Is this a dumb idea? I am just sooooo confused. In fact I was so confused I was thinking we should just to go to Colorado for a week and then fly to Mexico for a week.....but... decided that was just being a chicken! Want to get out of my comfort zone! 

Sue


----------



## optimist (Jun 25, 2012)

We went to New Zealand some years ago and I cannot think of enough superlatives to describe it.
If you stay in a timeshare, you will miss so much of the beauty and variety of the islands. 
This is what we did, in two weeks.  (which was a little short, I wish we had had three weeks)

Arrived in Auckland. Stayed two nights and did a little sightseeing and got over the jet lag.
Drove to Rotorua and spent two nights- a must see area of geysers and hot springs and home of Waio Tapu - an extraordinary geothermal wonderland.  Also has a ton of Maori cultural experiences.
Flew to Wellington- Visited there for two days and took the ferry to the South Island. 
Visited Bleinheim ,  the wine growing region spent a night and visited some wineries.
Drove  to Christchurch where we spent two nights. A beautiful city, with tremendous charm. 
Flew to Queenstown where we spent three nights. Took a tour to visit the fjord in Milford sound,  visited a sheep shearing station amongst a ton of other activities.

This is just one sample of an itinerary. You could come up with so many more, depending on your interests.  We flew with Air New Zealand and at the time, they were offering a package deal which included three internal flights so that is how we used them. Most likely if you decide to not stay put, you will have to take some internal flights to make the most of your time. 

No matter what, you will fall in love with New Zealand. The nicest people, the most lovely scenery, great food, no crowds anywhere (if you don't count the sheep!), tons of activities, culture, mountains, lakes, oceans....  Everything you would ever want in a vacation can be found there.


----------



## chubby (Jun 26, 2012)

Hi Sue

I am an Aussie that loves New Zealand there is so much to see and all ways time runs out Otimist has given you good advice move around and see as much as you can
The last time we was over the we stayed at Bishop Selwyn 3966 it was very good it is at top part of the North Island at the Bay of Islands we spent the week there and found plenty to do there and if you do go there take the boat trip around the Islands called The Milk Run it is very good
My advice is to only take one week of timeshare and be on the move for the rest of the time New Zealand is very hilly and lots of places to see.
The ferry in between the two islands can be rough seas but  is werth it to see the isands as you come to the south Island
The South Island is differant to the north island lot colder my advise is go you will want to go back the 2 timeshare places I do not a thing about as we motel when in that area
If I can help with any other questions just ask
chubby


----------



## Armada (Jul 7, 2012)

I have a bit advice that is contrary to what you are thinking.
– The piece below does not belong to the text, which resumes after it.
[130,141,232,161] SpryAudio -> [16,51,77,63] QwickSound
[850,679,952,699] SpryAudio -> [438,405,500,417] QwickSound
If your intent is to see as much of the country as possible, then I would only consider doing a entire week in the Auckland area.  There is enough within a day's drive to fill up a week. Outside of Auckland, I would stay in a locale for 2-3 nights to see the sights in that area. Then I would suggest moving to another area. That is the method my wife and I used when we visited there for 6-7 weeks over two years. 

New Zealand is bigger than you think and can be a lot of driving.  Additionally, if you want to move between the North and South Islands you will need to take a ferry or fly.  As much as we enjoyed Christchurch, you might want to be cautious about visiting there in the near future. The city was devastated by earthquakes in 2010 and 2011.  You might want to do some extra checking before traveling to there.  
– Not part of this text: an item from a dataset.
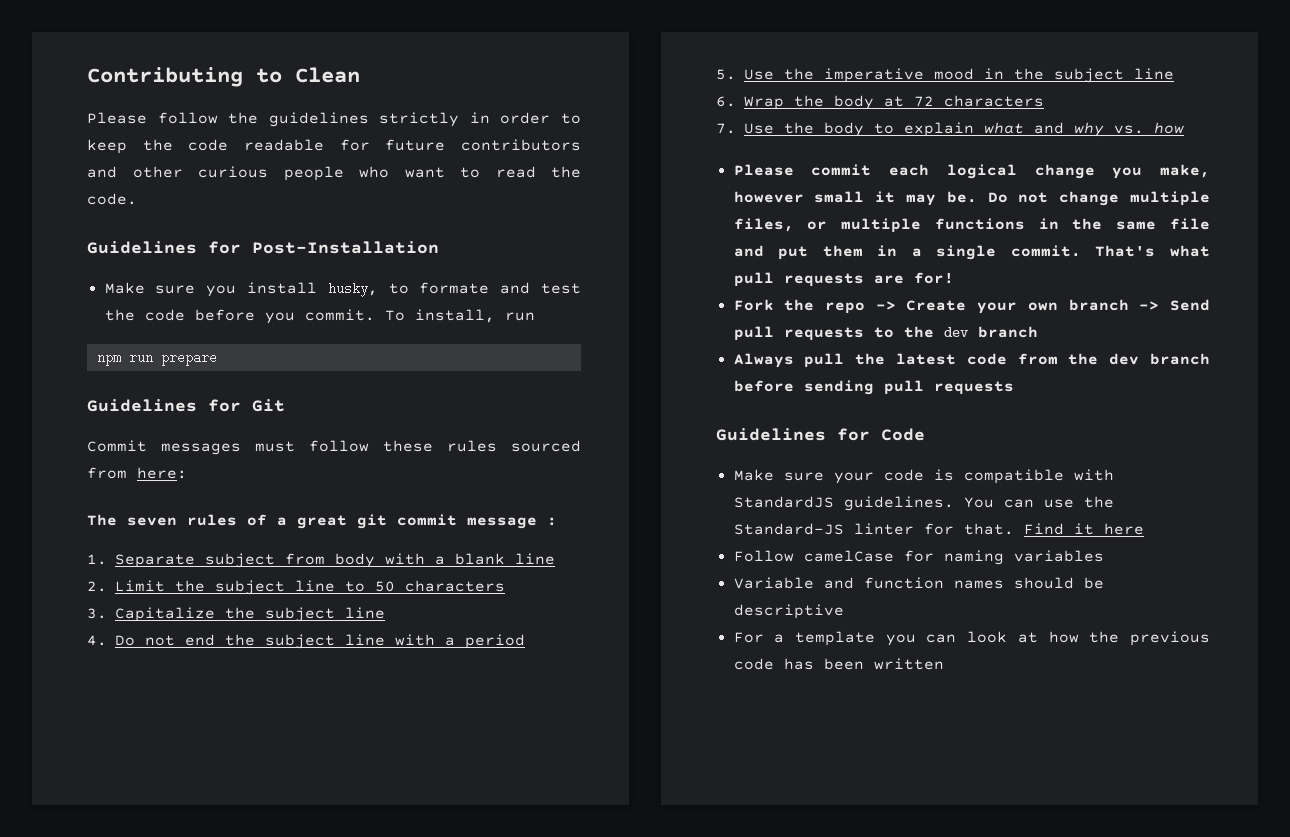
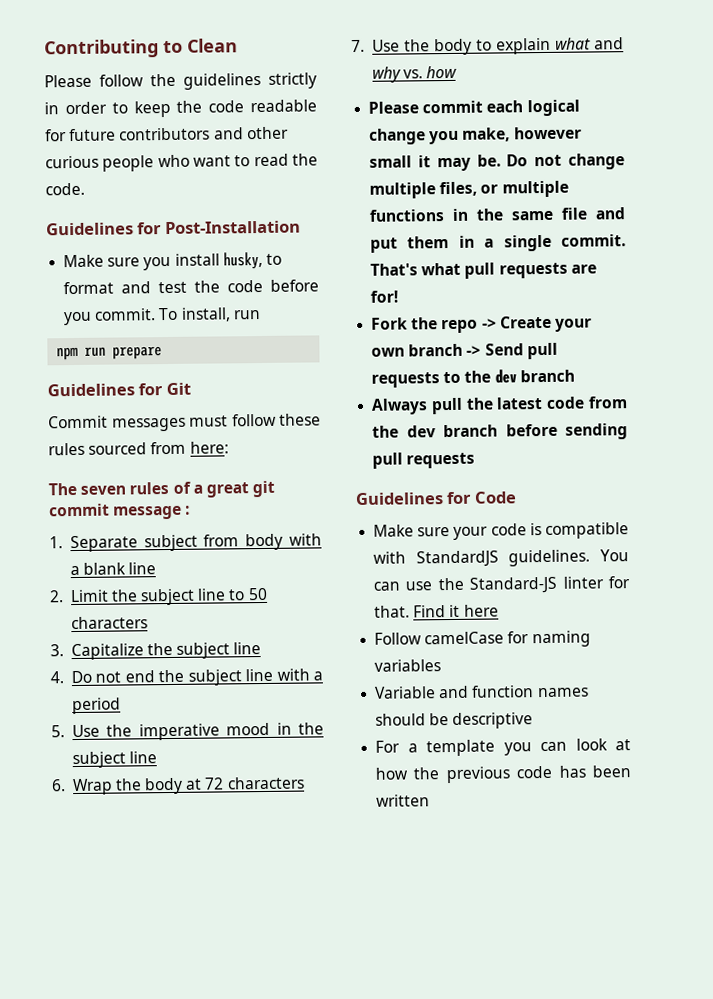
[419,282,490,294] formate -> [63,281,115,295] format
Lastly, try to find a copy of John Cobb's "Explore New Zealand".  It is a book 60 different drives around New Zealand with suggested itineraries.  We used it and it was a great help.


----------



## MaryH (Jul 9, 2012)

I was working in NZ for 6 months.  You need at least 3-4 days in Auckland.  For a short 2-3 week trips, I would not use a timeshare since they are full weeks and even that is a little too long given your total time available.  
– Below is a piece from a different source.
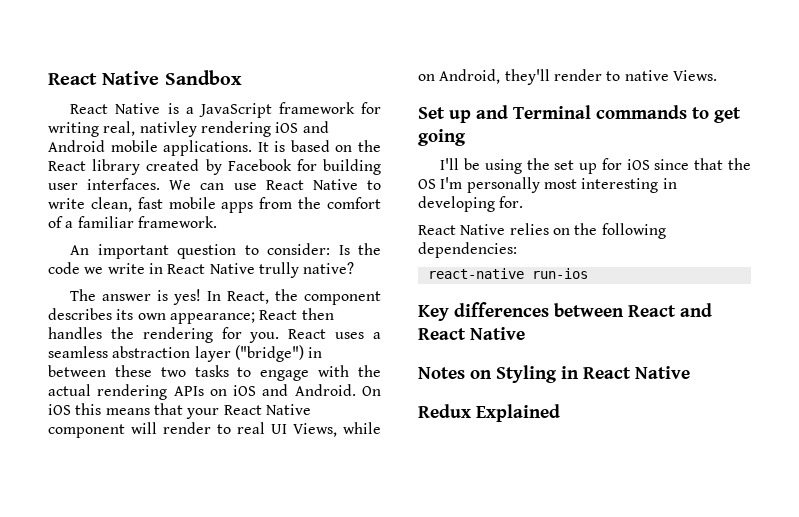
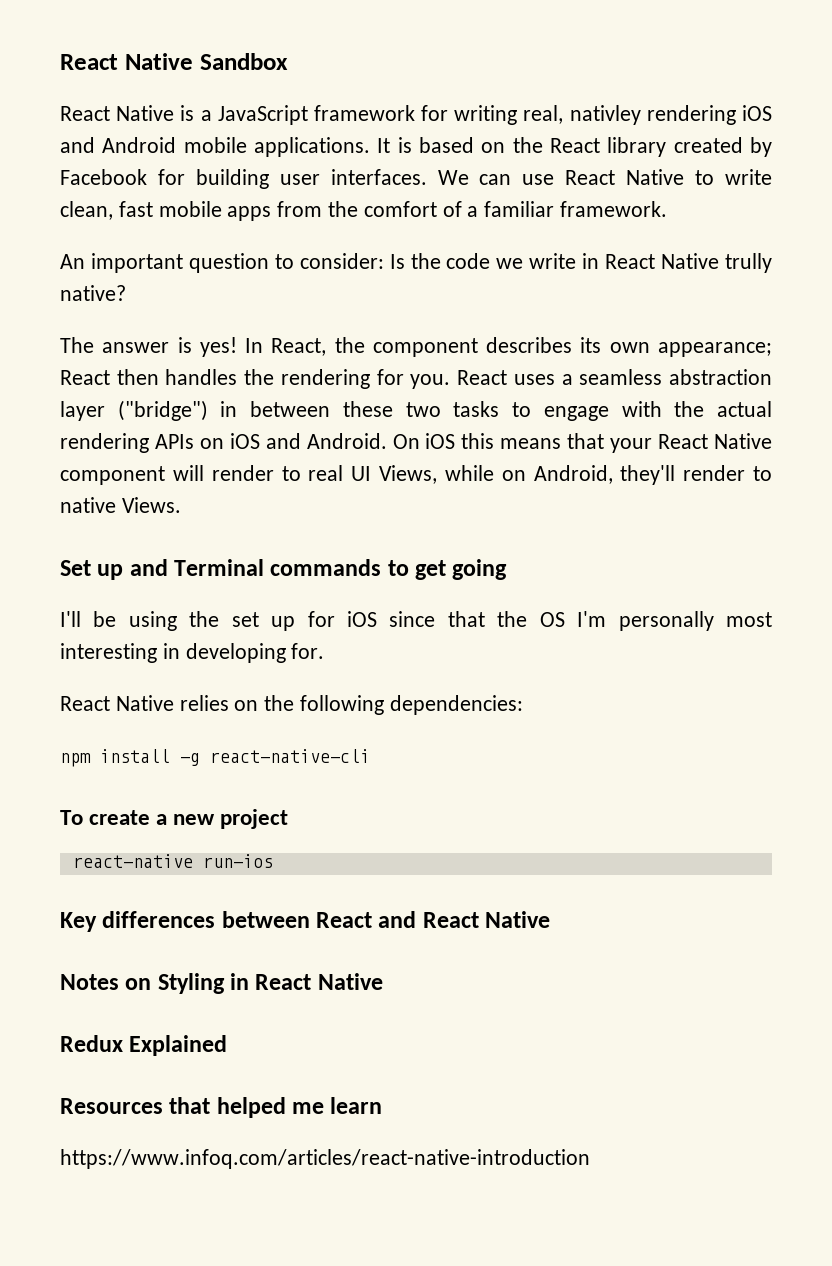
(517, 250) none -> [60,749,370,767] [60,809,289,829] // npm install -g react-native-cli // To create a new project
(560, 413) none -> [60,1097,383,1118] [60,1149,590,1169] // Resources that helped me learn // https://www.infoq.com/articles/react-native-introduction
I would recommend Roturua, Wellington, Christchurch, Queenstown, Milford Sound.  If you like wine, there is a little island Waiheke Island near auckland harbour (30-45 mins by ferry) and Napier / Hawkes Bay area.


----------



## EZ-ED (Jul 10, 2012)

There is much to do in Auckland and the surrounding area. We recently spent 5 days there and stayed at the Waldorf Stadium apartments located close to the waterfront/downtown and with all the timeshare amenities at very reasonable costs. A day at the Auckland Domain park and war memorial museum/Maori museum. A day trip/wine tour out to Waiheke Island. Explore the water front and downtown Auckland, jump off the Auckland Sky Tower or watch other do it. As other mentioned the geyser areas (we skipped it though as we don't live all that far from Yellowstone), Turanga, Akora, Dunedin, Fjord Lands. You could easily spend a month on the two islands. The Maori culture seems to much more intact than what has been left of the Hawaiian culture. 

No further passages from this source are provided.